Rinku Patel is writing a book about immune dysfunction and holistic medicine.

Oliver Sacks, who died in 2015, was a physician and the author of many books, including The Man Who Mistook His Wife for a Hat, Musicophilia, and Hallucinations. His book Awakenings has inspired a number of dramatic adaptations, including a play by Harold Pinter, an Oscar-nominated film, and a documentary by Bill Morrison with music by Philip Glass. Dr. Sacks was a professor of neurology at the New York University School of Medicine and a visiting professor at Warwick University in the United Kingdom.

Kathryn Schulz is a staff writer for The New Yorker.

Gaurav Raj Telhan is a physician and writer. He studied literature and medicine at the University of Virginia, where he was a Crispell Scholar. He was chief resident at NYPH/Columbia-Cornell University Medical Center and trained at Memorial Sloan Kettering Cancer Center. He is a recipient of the Smith-Shanubi Scholarship at the New York State Writers Institute. Dr. Telhan practices interventional spine medicine in an academic medical center. He writes about the intersection of literature, philosophy, and medicine.

Katie Worth is a journalist who writes about science and politics and their myriad intersections.

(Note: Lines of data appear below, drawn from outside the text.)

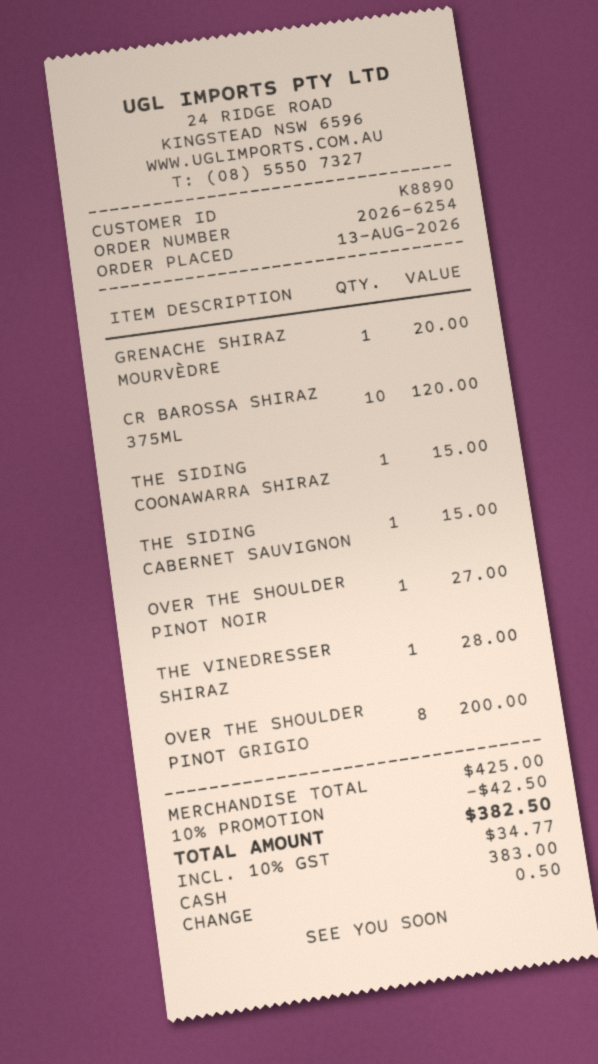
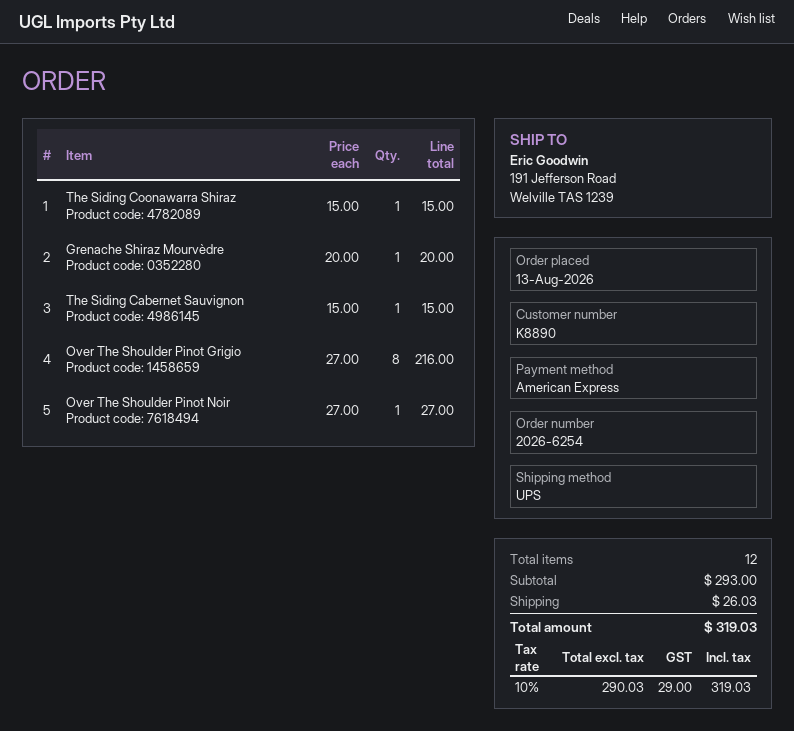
payment method: cash -> American Express
CR BAROSSA SHIRAZ 375ML: 10 for 120.00 -> none
THE VINEDRESSER SHIRAZ: 1 for 28.00 -> none
OVER THE SHOULDER PINOT GRIGIO: 8 for 200.00 -> 8 for 216.00
subtotal: 425.00 -> 293.00
discount: 10% = 42.50 -> none
shipping: none -> 26.03
tax: 10% = 34.77 -> 10% = 29.00
total: 382.50 -> 319.03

She has covered the reason why the seemingly settled science of DNA forensics may be anything but, the role of the Whats-App messaging platform in Brazil’s response to Zika, and the psychology of the fight over climate change. Her stories have been published in Scientific American, National Geographic News, Vice, the Wall Street Journal, and Slate. She is now a digital reporting fellow at Frontline, a PBS investigative-documentary outlet based at WGBH in Boston. Her reporting for “Telescope Wars” took place while she lived in Chile, home to many of the world’s largest telescopes.